Something happened on this episode of "Pretty Little Liars" that has never happened before: Spencer was the most ordinarily dressed of our favorite quartet of blackmailed high schoolers. Rapture tomorrow?

No, but really, that may have been the most shocking element of the latest episode of the second season (besides the worms, which was really just shockingly gross, which we'll get to). It was an incredibly disappointing episode, but luckily, my mom returned to offer her not-at-all disappointing commentary. So here we go ...

Thanks to the Rosewood Delorean the girls have been using since last episode, we're back at Spencer's non-lake house, where Hanna sits in a pink fluffy robe and her three friends offer her aspirin, soup, blankets and other warmth-giving, headache-removing items. (Thankfully for Hanna, Aria did not offer up the vest she wears later in the episode.)

They tell Hanna that the lake will be dredged first thing in the morning, but Hanna's convinced they'll come up dry, if you will. "He's out there somewhere," she says. "I can feel it." Hanna decides it's the right moment to tell the other girls about Lucas' violent past -- i.e. how he was the one who destroyed Ali's memorial -- but, she was still defending him. "He's been through a lot. Alison really tortured him," Hanna explains.

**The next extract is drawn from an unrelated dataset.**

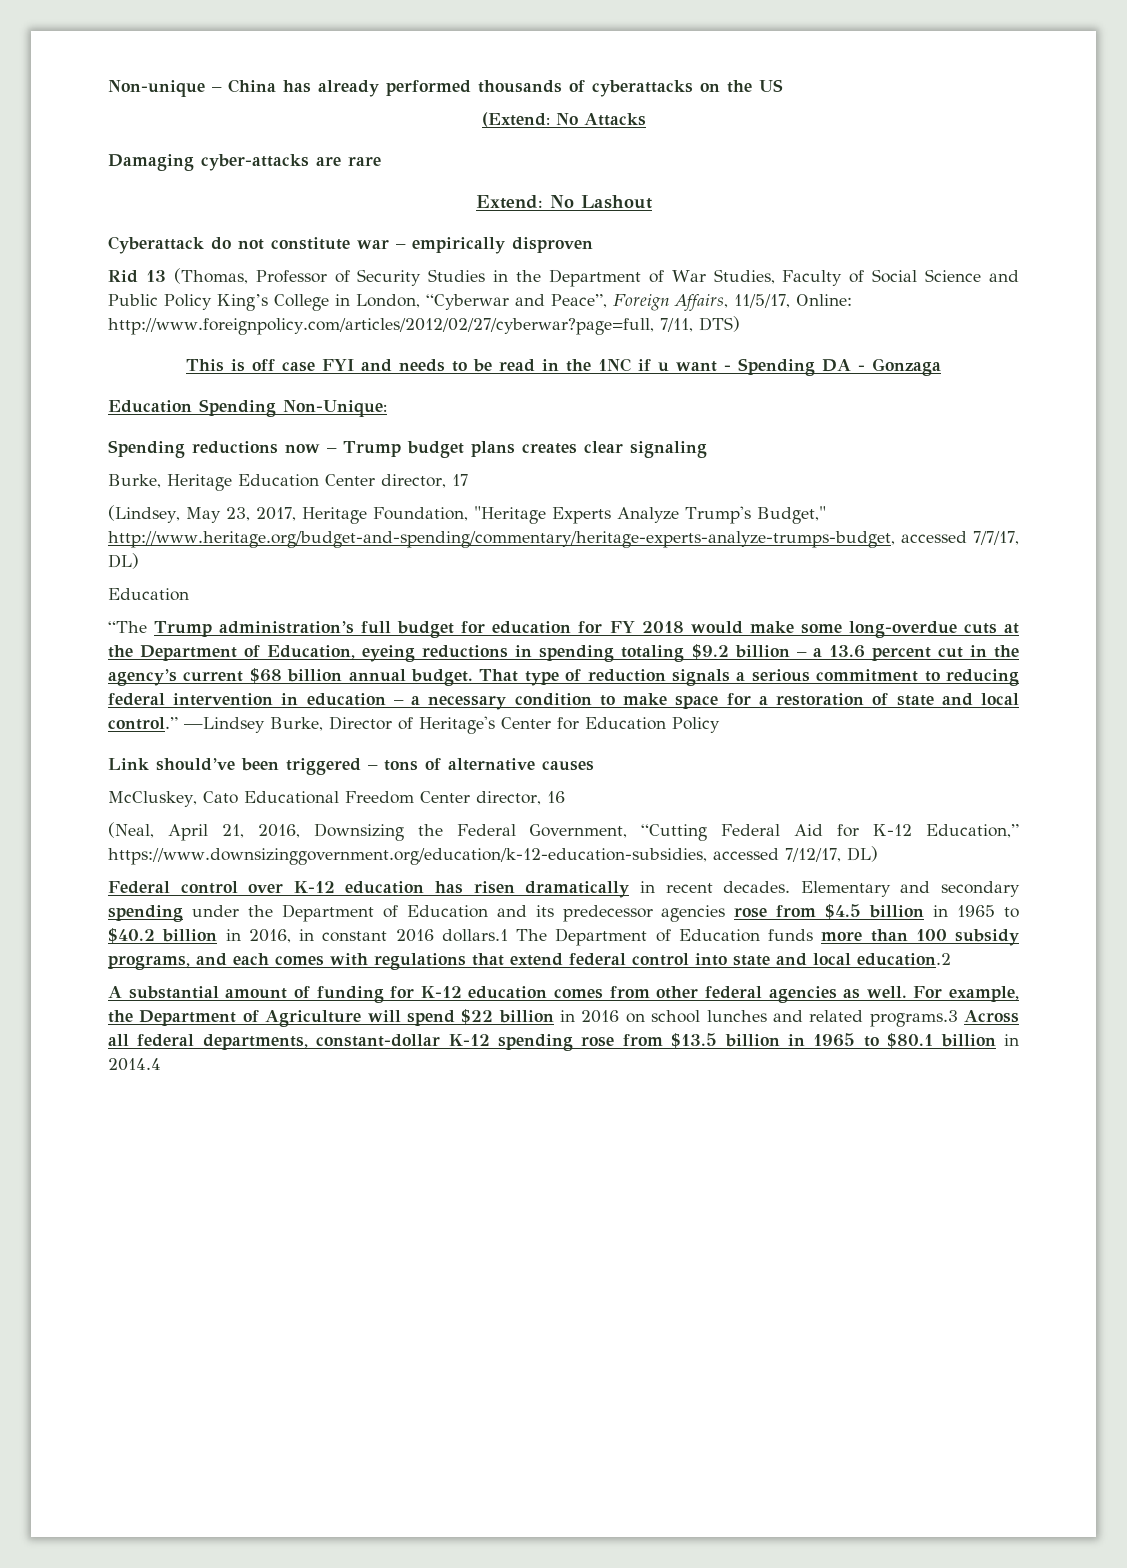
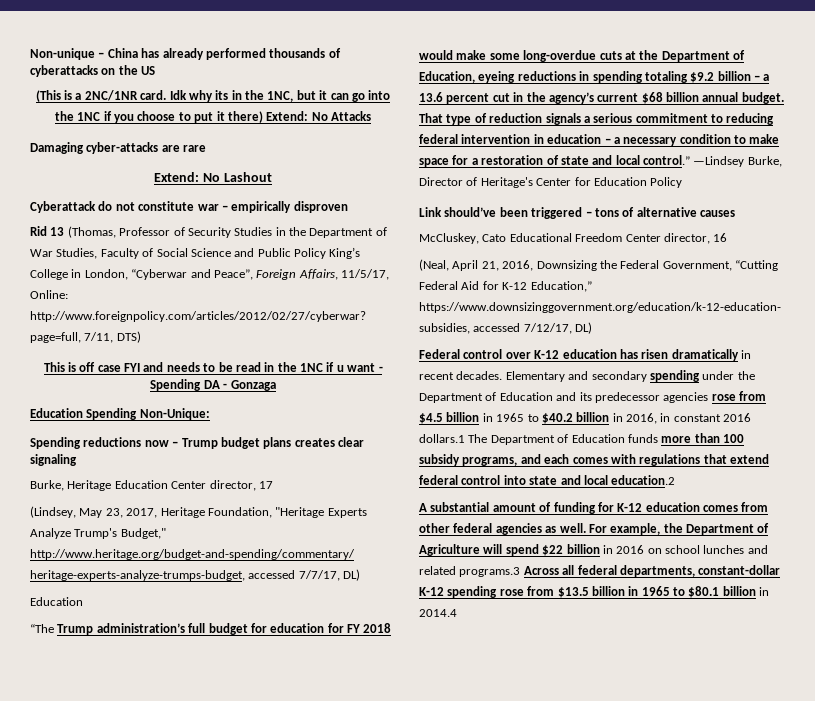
- (Extend: No Attacks
+ (This is a 2NC/1NR card. Idk why its in the 1NC, but it can go into the 1NC if you choose to put it there) Extend: No Attacks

Enough of this jibber jabber, though. Hanna needs some drugs. She reaches into her bag for some water to wash down her aspirin when Emily stops her: "HANNA! DON'T DRINK THAT! IT'S LAKE WATER!" Firstly, despite its murky factor, how did she identify the type of H20 so quickly? It could have easily been some sort of health shake or the remnants of a painter's brush-washing station. (Jenna, anyone?)

Anyway, Hanna puts down the liquid and her phones goes off: "No fun chugging lake water, is it? Choke on this, bitch. -A"

And my mom has only one thought: "Where are their parents?!"

Cue thunder.
Cue troubled liars' faces.
Cue theme song.

Mystery solved! Not even 10 minutes in and Hanna tells her mom and Emily over breakfast that Lucas called his parents. He's not dead. That's the end. Thank you very much. Goodnight.

No, but really, how will they fill the next 50 minutes when we already know Lucas is alive and Hanna doesn't seem to care? My mom agrees, adding, "I need more than go from scary-time thunder to happy-time breakfast!"

Hanna's mom asks if there was drinking at the party and if Lucas had gotten into an argument with anyone. My mom has a lot of thoughts on this. The first: "What are her earrings? They look like gold razor blades. I love you Hanna, but really." And the second: "He argued with you! Don't lie to your mother."

Then the girls ditch breakfast at the Marrin's for some more Hardy Girls work at the parental-less Hastings household. (Why they have so many hours to take care of these things in the morning is beyond me.) Spencer found a bag of cell phones at the lake house and they're not her parents' so they must be A's. There's also a receipt from Smitty's on Hyperion. The Pennsylvania-based ladies notice the name is a street in Philly -- plus, it says "Philadelphia, Pennsylvania" on the receipt -- so Spencer and Aria decide to head into the city after school.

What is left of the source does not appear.